Tomaševsky acquired his Swiss estate already in 2007, but he acquired his Spanish estate and his apartment in the Vilnius old town in 2014, two years after the solvent scheme had been ended.

However, Tomaševsky has not only focused on buying estates and apartments throughout the years. In 2016, a Boeing-737 was registered under a company owned by Tomaševsky, Hansel Jet Ireland Limited. Today, this type of jet costs around $90mn.

Tomaševsky’s Belarusian partner has, however, not been as fortunate, after having seemingly lost Lukashenko’s favour. According reports from independent Belarusian media, Chyzh lost Lukashenko’s trust after having transferred around $1bn abroad.

Even as Chyzh has managed to retain and secure most of his wealth, Lukashenko has ensured that pressure has been put on him. In March 2016 he was arrested by the Belarus’ security service KGB, was charged with large-scale tax evasion, forced to pay $11-12mn in damages and was released six months later. In March 2021 he was arrested once again on a new case of tax evasion, and was only released through a pardon in September this year.

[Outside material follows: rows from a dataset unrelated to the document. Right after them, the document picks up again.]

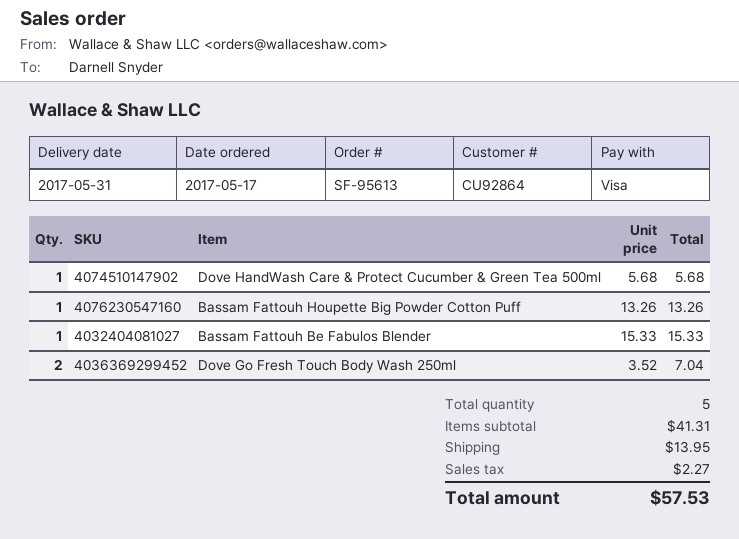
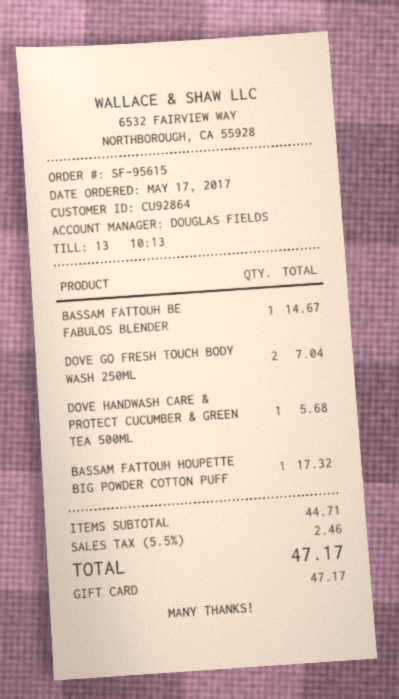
order number: SF-95613 -> SF-95615
payment method: Visa -> gift card
Bassam Fattouh Houpette Big Powder Cotton Puff: 1 for 13.26 -> 1 for 17.32
Bassam Fattouh Be Fabulos Blender: 1 for 15.33 -> 1 for 14.67
subtotal: 41.31 -> 44.71
shipping: 13.95 -> none
tax: 2.27 -> 2.46
total: 57.53 -> 47.17

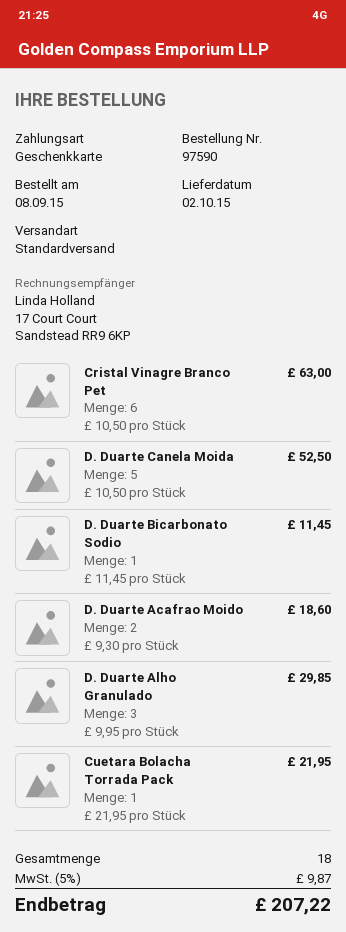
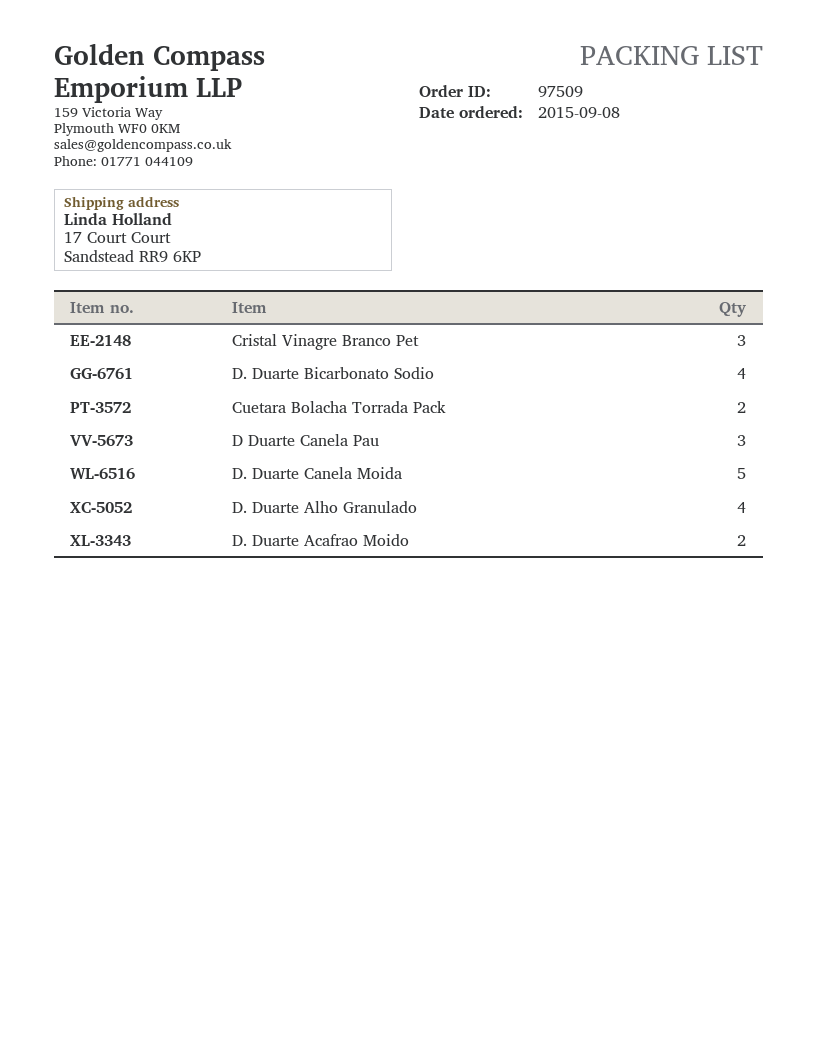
order number: 97590 -> 97509
Cristal Vinagre Branco Pet: 6 -> 3
D. Duarte Bicarbonato Sodio: 1 -> 4
D. Duarte Alho Granulado: 3 -> 4
Cuetara Bolacha Torrada Pack: 1 -> 2
D Duarte Canela Pau: none -> 3

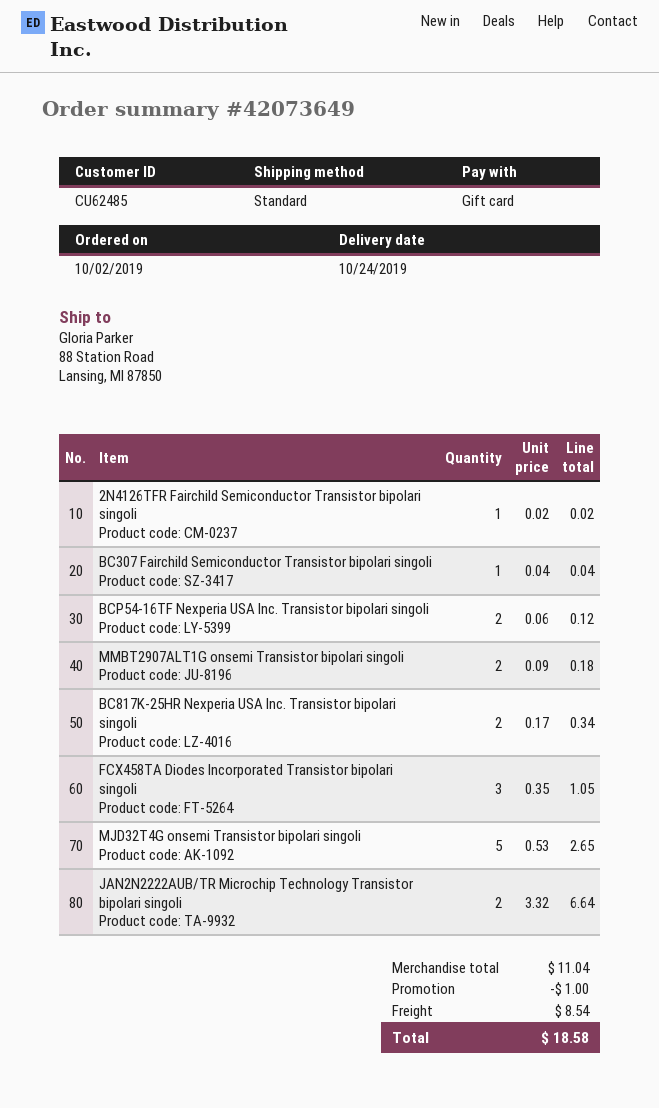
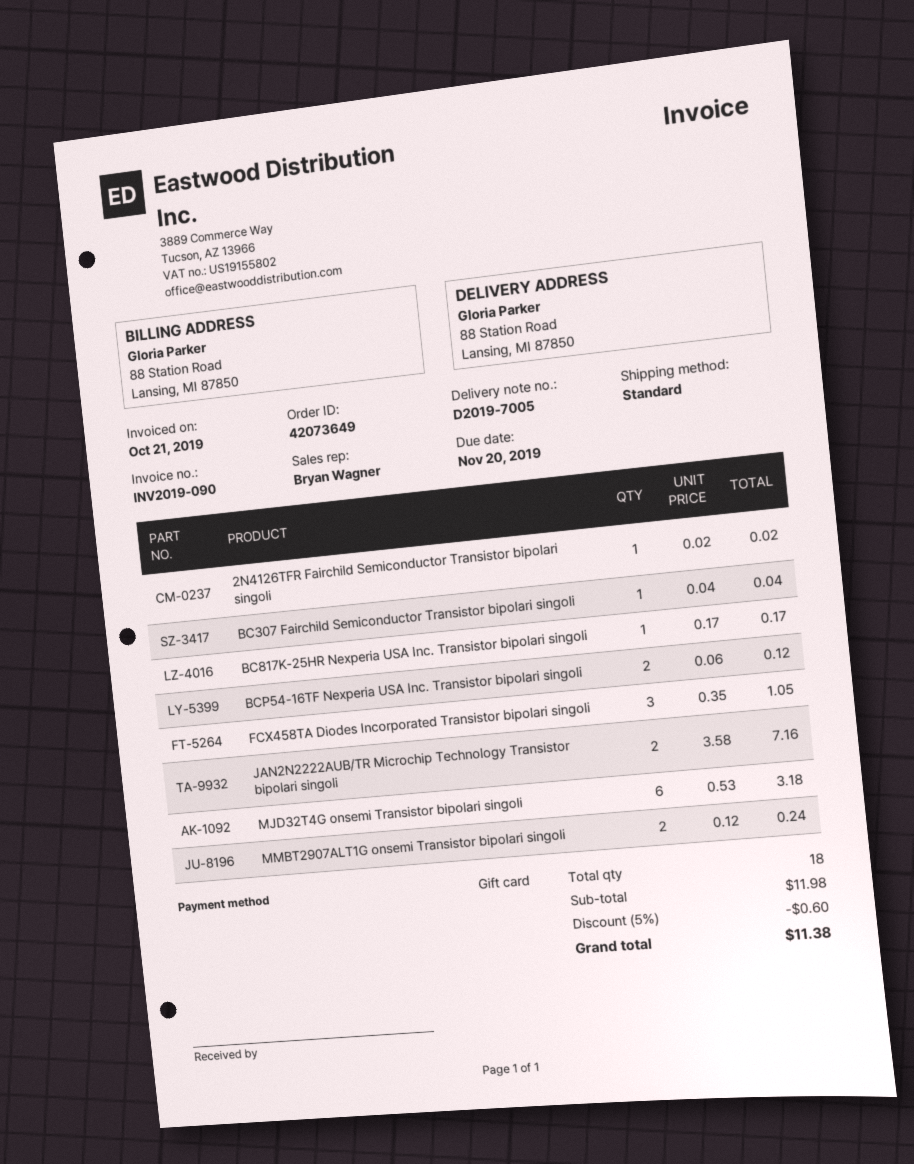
MMBT2907ALT1G onsemi Transistor bipolari singoli: 2 x 0.09 = 0.18 -> 2 x 0.12 = 0.24
BC817K-25HR Nexperia USA Inc. Transistor bipolari singoli: 2 x 0.17 = 0.34 -> 1 x 0.17 = 0.17
MJD32T4G onsemi Transistor bipolari singoli: 5 x 0.53 = 2.65 -> 6 x 0.53 = 3.18
JAN2N2222AUB/TR Microchip Technology Transistor bipolari singoli: 2 x 3.32 = 6.64 -> 2 x 3.58 = 7.16
subtotal: 11.04 -> 11.98
discount: 1.00 -> 0.60
shipping: 8.54 -> none
total: 18.58 -> 11.38

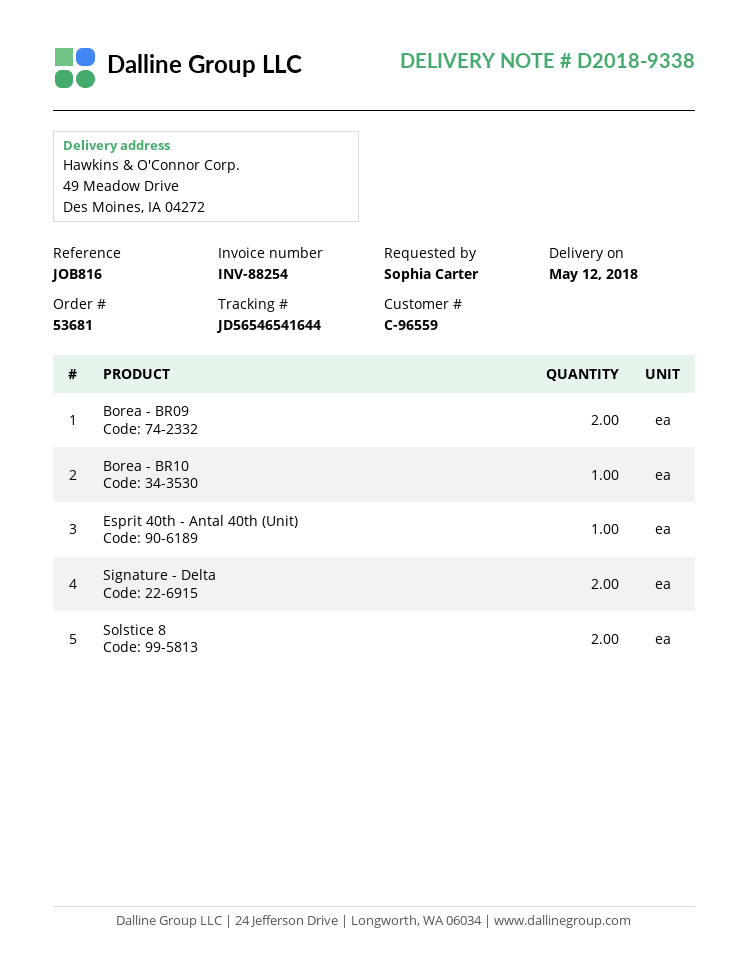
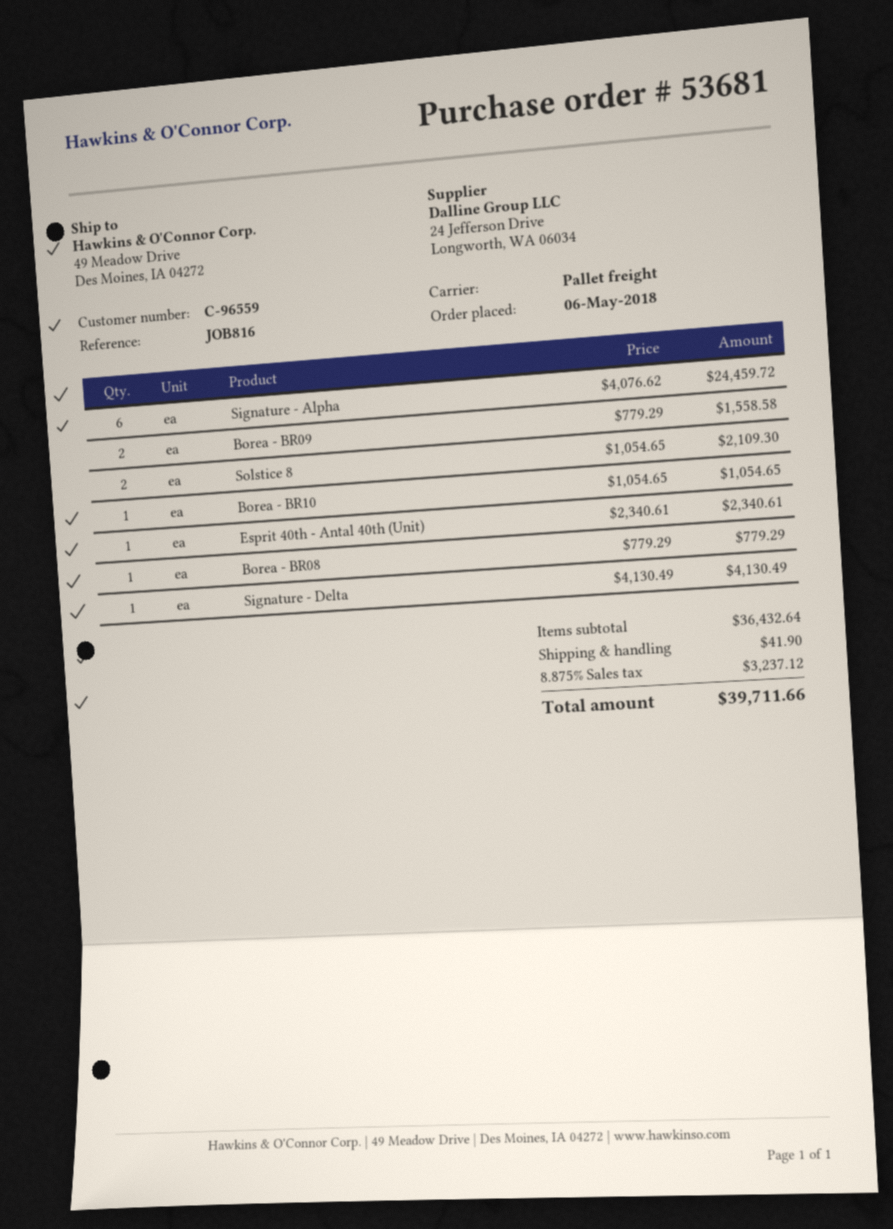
Signature - Delta: 2 -> 1
Signature - Alpha: none -> 6
Borea - BR08: none -> 1

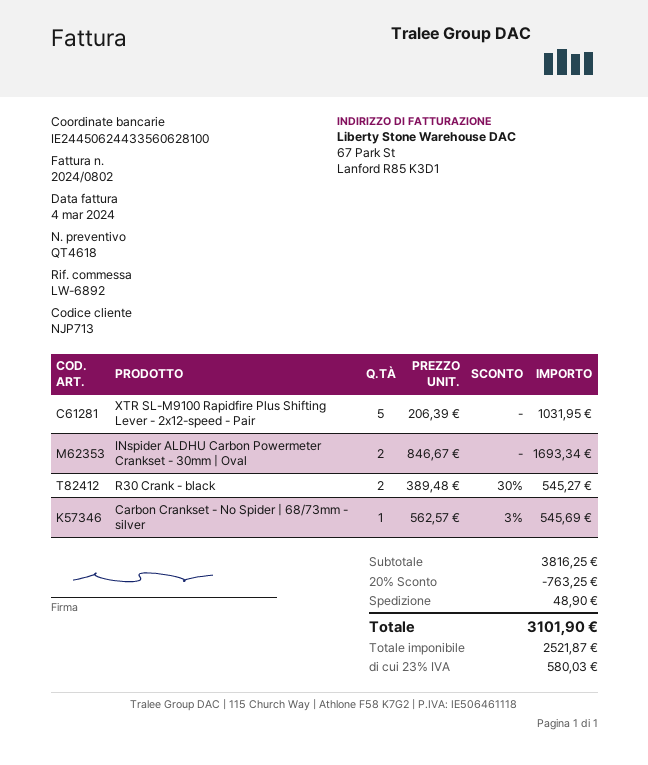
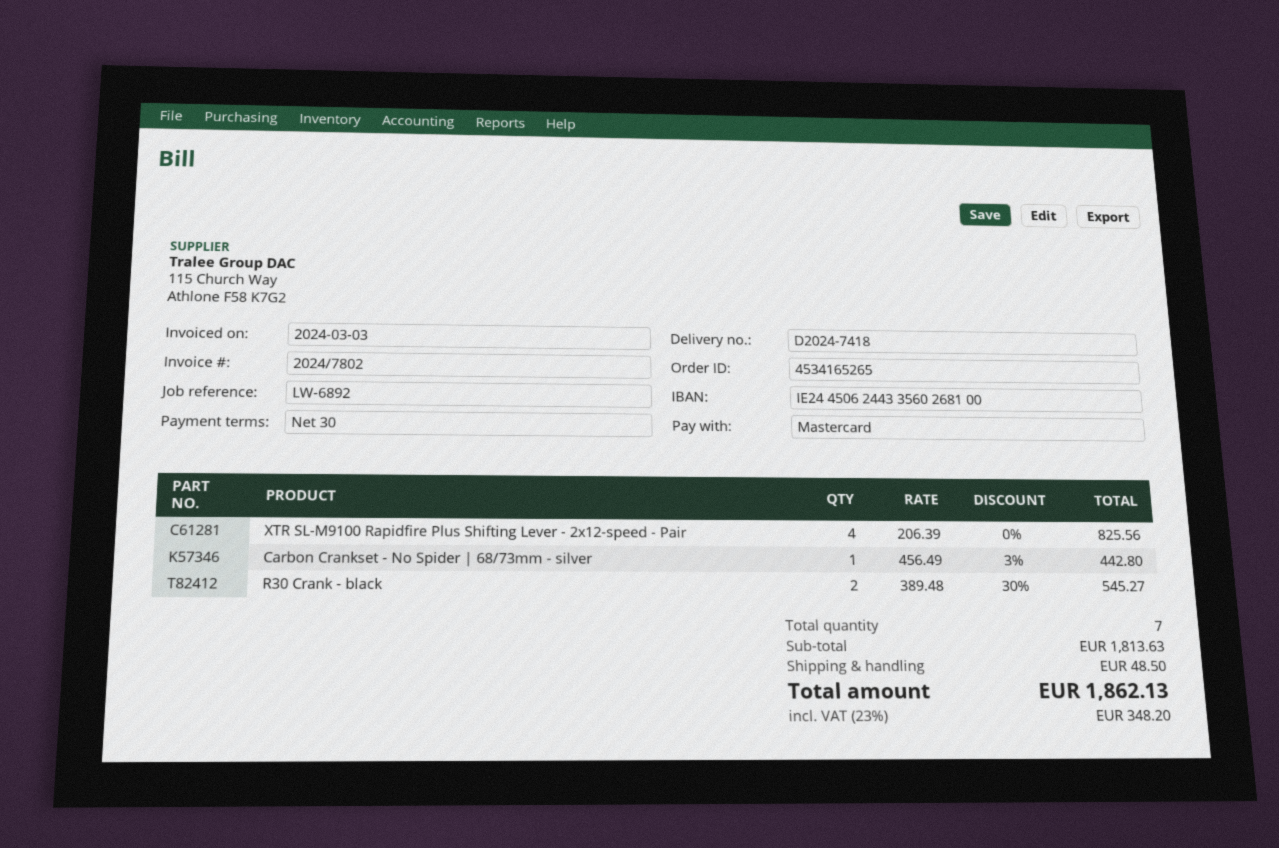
invoice number: 2024/0802 -> 2024/7802
invoice date: 2024-03-04 -> 2024-03-03
bank account: IE24450624433560628100 -> IE24450624433560268100
XTR SL-M9100 Rapidfire Plus Shifting Lever - 2x12-speed - Pair: 5 x 206.39 = 1031.95 -> 4 x 206.39 = 825.56
INspider ALDHU Carbon Powermeter Crankset - 30mm | Oval: 2 x 846.67 = 1693.34 -> none
Carbon Crankset - No Spider | 68/73mm - silver: 1 x 562.57 - 3% = 545.69 -> 1 x 456.49 - 3% = 442.80
subtotal: 3816.25 -> 1813.63
discount: 20% = 763.25 -> none
shipping: 48.90 -> 48.50
tax: 23% = 580.03 -> 23% = 348.20
total: 3101.90 -> 1862.13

Nevertheless, Chyzh has managed to secure his assets by putting them in the hands of trusted people around him. One of his unfinished tourist complexes was bought by a company associated with his compatriot Anna Popova. Popova also owns a company that rents filling stations from NefeKhimTrading, owned by Chyzh and Tomaševsky. Moreover, Popova also owns Chyzh’s previous company, Prostore.

While Chyzh’s eldest son runs the Danprod enterprise, his youngest son Vladimir owns the TriplePharm, which produces antibiotics. Chyzh’s daughter Tatsiana owns a large restaurant-brewery in Minsk, while the ownership of his two-story cottage in Belarus worth around $720,000 was transferred to his daughter-in-law before he went to prison in 2021.

This investigation further details the extent of corruption related to Lukashenko, as well as the width of corruption within business circles between Belarus and the Baltics. Previously, bne IntelliNews has reported on four other investigations made by BIC and its partners, the last of which covered the Karić family’s business schemes with Lukashenko and his family.